■トヨタを代表する車種へ
その一方、2020年のクラウンは、登録台数を2019年に比べて40%近く減少させた。クラウンを扱っていたトヨタ店からは、以下のような話が聞かれた。
「以前からクラウンのお客様がアルファードに乗り替えるパターンがあった。アルファードは内外装が豪華で快適だから、法人が重役を乗せる社用車として購入する場合もあり、クラウンの需要を奪った。
しかも今はトヨタ店でもアルファードを買えるから、販売店を変更する必要もなく、クラウンからの乗り替えがさらに進んだ」
このように今のアルファードは、クラウンの需要も吸収している。ミニバンの普及とイメージアップにより、今のアルファードが以前のクラウンになったと考えれば、好調な売れ行きも納得できる。そうなればクラウンの役割は終わったともいえるだろう。
同様に以前のマークII(廃止時はマークX)の需要はハリアー、コロナ(同プレミオ)やカリーナ(同アリオン)のニーズはノア&ヴォクシーなどが継承して、マークII/コロナ/カリーナは廃止された。この流れに反して、クラウンだけは残そうと考えたから、SUVに発展させる必要も生じたわけだ。
■「売れるクルマ作り」を体現するアルファード
ちなみに現行アルファードはプラットフォームを刷新したから、床を大幅に低く抑えることもできた。低床設計にすれば重心も下がり、乗降性に加えて走行安定性や乗り心地も向上させやすい。床の高さに合わせて天井も下げれば、車両重量が軽くなって空気抵抗も減るから、動力性能や燃費でも有利になる。

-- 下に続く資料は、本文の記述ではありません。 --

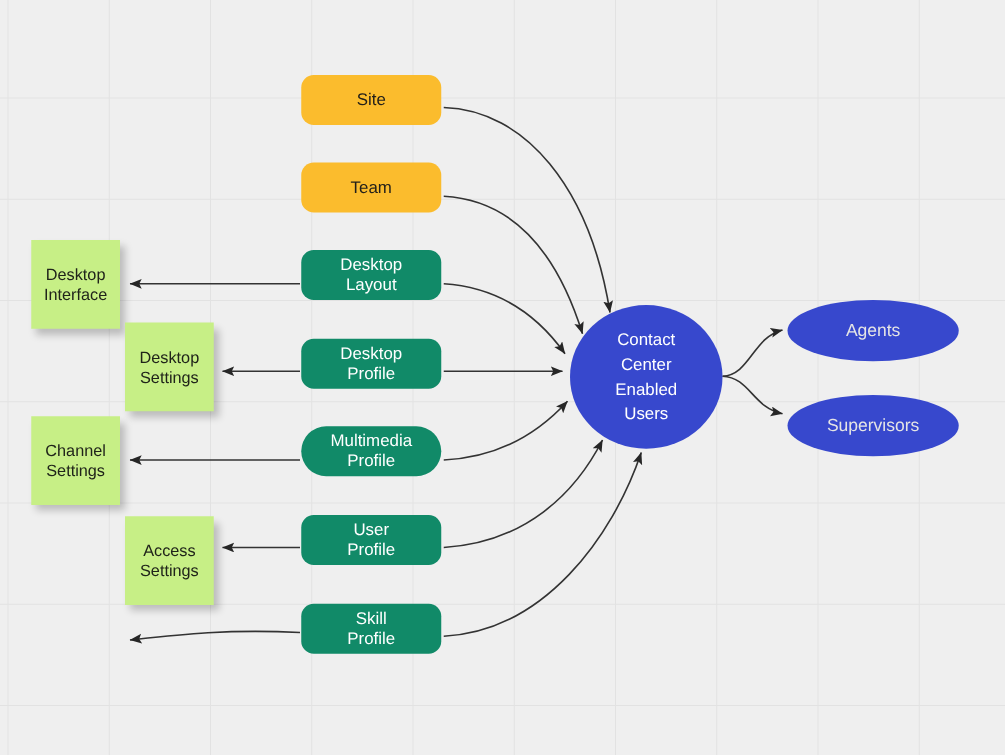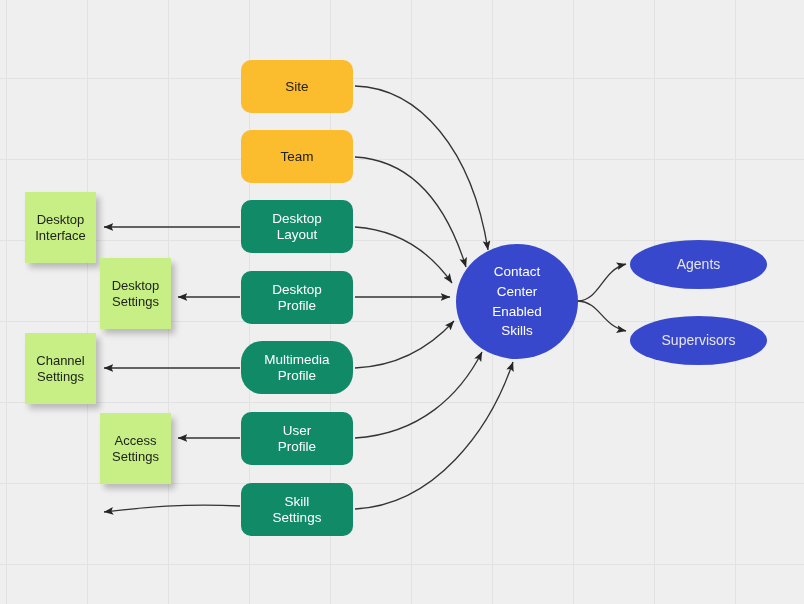--- a/index.html
+++ b/index.html
@@ -45,7 +45,7 @@
   
   .rrect {
     width: 112px;
-    height: 53px;
+    height: 40px;
     border-radius: 10px;
     font-size: 13.5px;
   }

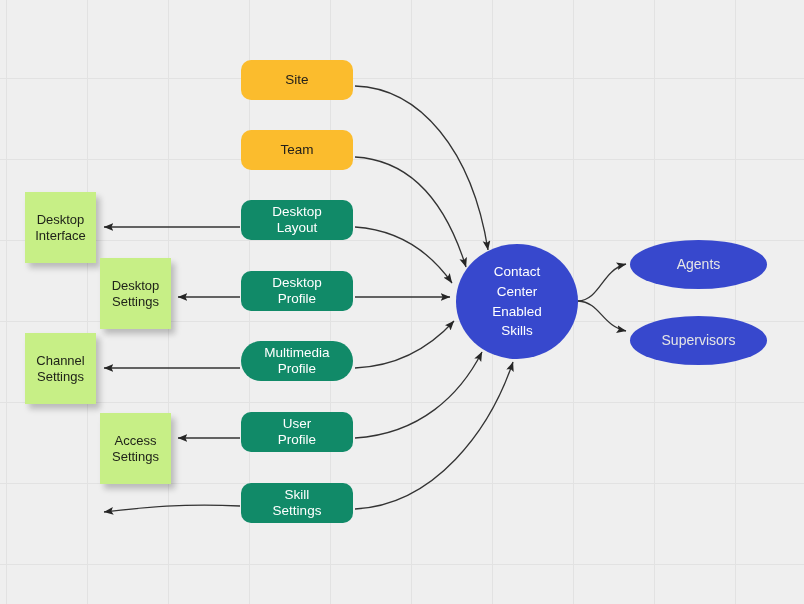--- a/index.html
+++ b/index.html
@@ -160,7 +160,7 @@
   <div class="node circle" style="left:456px; top:244px;">Contact
 Center
 Enabled
-Skills</div>
+Users</div>
 
   <div class="node ellipse" style="left:630px; top:240px;">Agents</div>
 

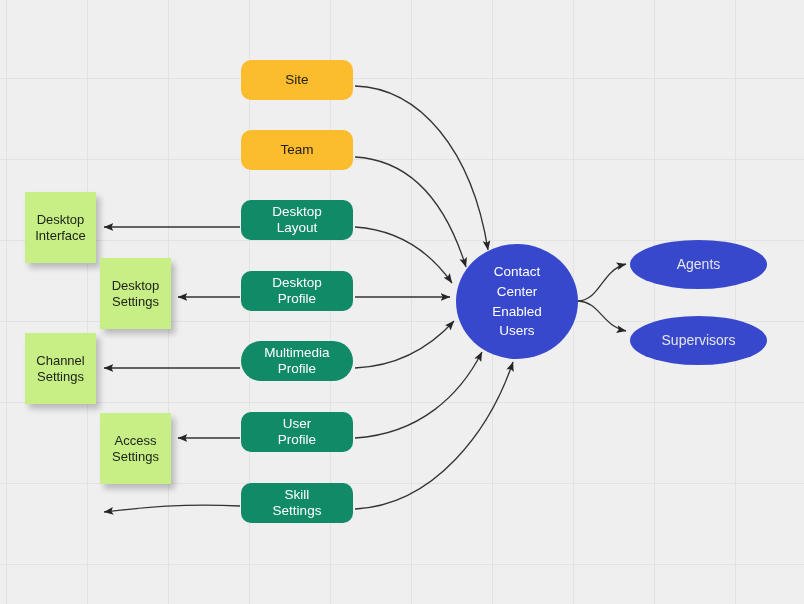--- a/index.html
+++ b/index.html
@@ -142,7 +142,7 @@
 Profile</div>
 
   <div class="node rrect teal" style="left:241px; top:483px;">Skill
-Settings</div>
+Profile</div>
 
   <div class="node sticky" style="left:25px; top:192px;">Desktop
 Interface</div>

ところが現行アルファードは、これらのメリットをすべて捨てて、床と天井を先代型と同様に高く保った。背の高い立派な外観、上下幅の厚い存在感の強いフロントマスク、乗員が周囲を見降ろせる乗車感覚を大切にしたからだ。
機能性や実用性よりも、情緒的な価値を優先させて、好調な売れゆきに至った。「いいクルマ作りではなく、売れるクルマ作り」がトヨタの伝統で、それを今に伝える車種がアルファードだ。
そのためにアルファードは、かつての狙いどおり、ライバル車のエルグランドやオデッセイの需要を奪った。販売の低迷もあってオデッセイは生産が終わり、販売店では「次期型を導入する予定はない」という。
エルグランドも発売から12年を経過したから、フルモデルチェンジを行わず現行型で終わる可能性が高い。販売店では「納期の遅延もあり、選べるグレードやボディカラーなど仕様がかぎられている」という。
■トヨタの頂点から日本車の頂点へ
このようにアルファードは、ライバル車を駆逐して、身内とされるクラウンの需要まで奪った。「ライバル車に絶対負けない日本向けの売れるクルマ作り」を実践したことが、アルファードの魅力であり、トヨタの商品開発の本質だ。
昭和のトヨタの主役はクラウンだったが、平成になってプリウスに移り、令和はアルファードになった。アルファードだけは、次期型もトヨタの求心力として「ライバル車に絶対負けない日本向けの売れるクルマ作り」を踏襲すべきだ。
アルファードはミニバンのキングというより、日本車の頂点に立つ存在であり続けるだろう。